*** Opening Exercise data ***

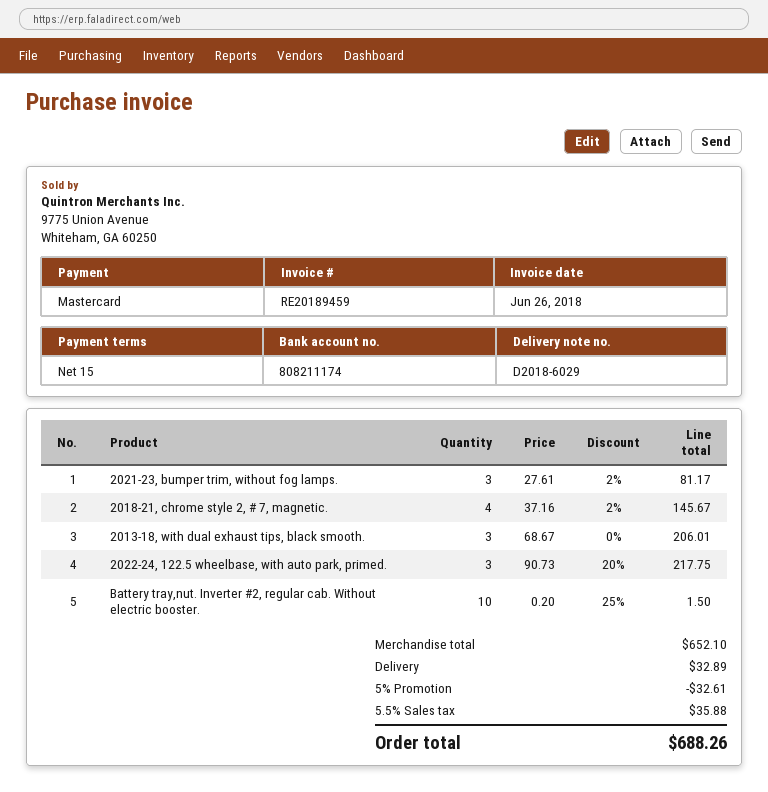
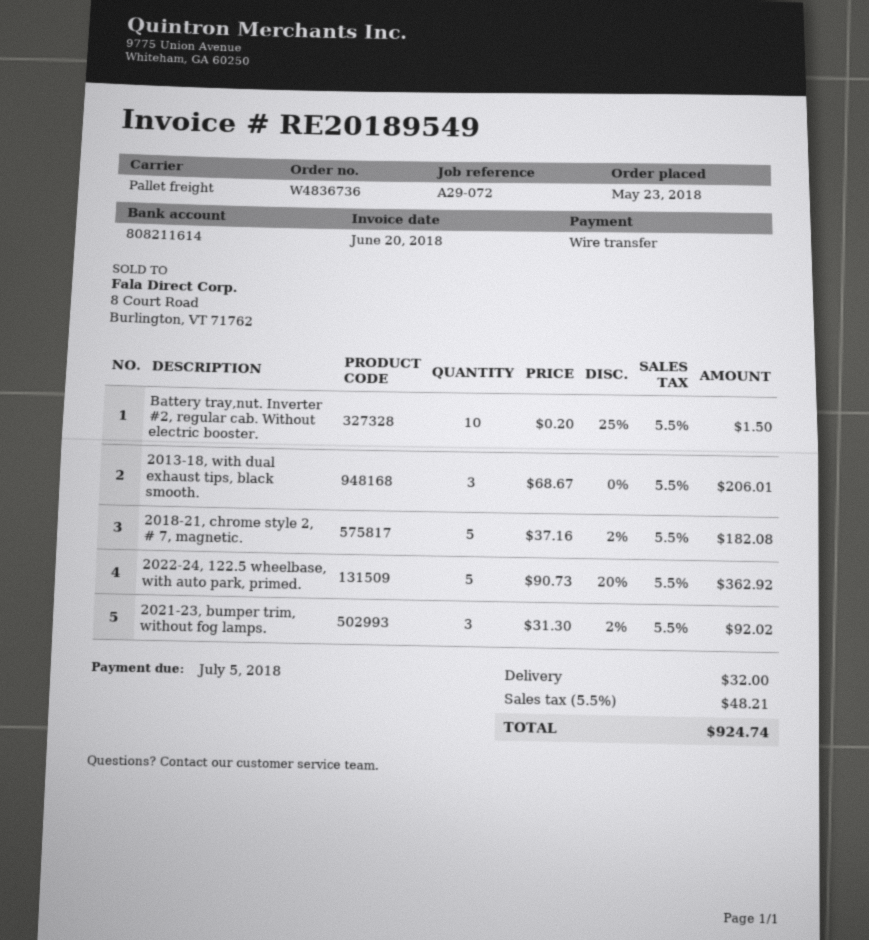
invoice number: RE20189459 -> RE20189549
invoice date: 2018-06-26 -> 2018-06-20
payment method: Mastercard -> bank transfer
bank account: 808211174 -> 808211614
2021-23, bumper trim, without fog lamps.: 3 x 27.61 - 2% = 81.17 -> 3 x 31.30 - 2% = 92.02
2018-21, chrome style 2, # 7, magnetic.: 4 x 37.16 - 2% = 145.67 -> 5 x 37.16 - 2% = 182.08
2022-24, 122.5 wheelbase, with auto park, primed.: 3 x 90.73 - 20% = 217.75 -> 5 x 90.73 - 20% = 362.92
discount: 5% = 32.61 -> none
shipping: 32.89 -> 32.00
tax: 5.5% = 35.88 -> 5.5% = 48.21
total: 688.26 -> 924.74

*** Closing Exercise data ***

Reproduce the listing above exactly, but skip the pictures.

◆ **Written response**:
invoice number: RE20189459 -> RE20189549
invoice date: 2018-06-26 -> 2018-06-20
payment method: Mastercard -> bank transfer
bank account: 808211174 -> 808211614
2021-23, bumper trim, without fog lamps.: 3 x 27.61 - 2% = 81.17 -> 3 x 31.30 - 2% = 92.02
2018-21, chrome style 2, # 7, magnetic.: 4 x 37.16 - 2% = 145.67 -> 5 x 37.16 - 2% = 182.08
2022-24, 122.5 wheelbase, with auto park, primed.: 3 x 90.73 - 20% = 217.75 -> 5 x 90.73 - 20% = 362.92
discount: 5% = 32.61 -> none
shipping: 32.89 -> 32.00
tax: 5.5% = 35.88 -> 5.5% = 48.21
total: 688.26 -> 924.74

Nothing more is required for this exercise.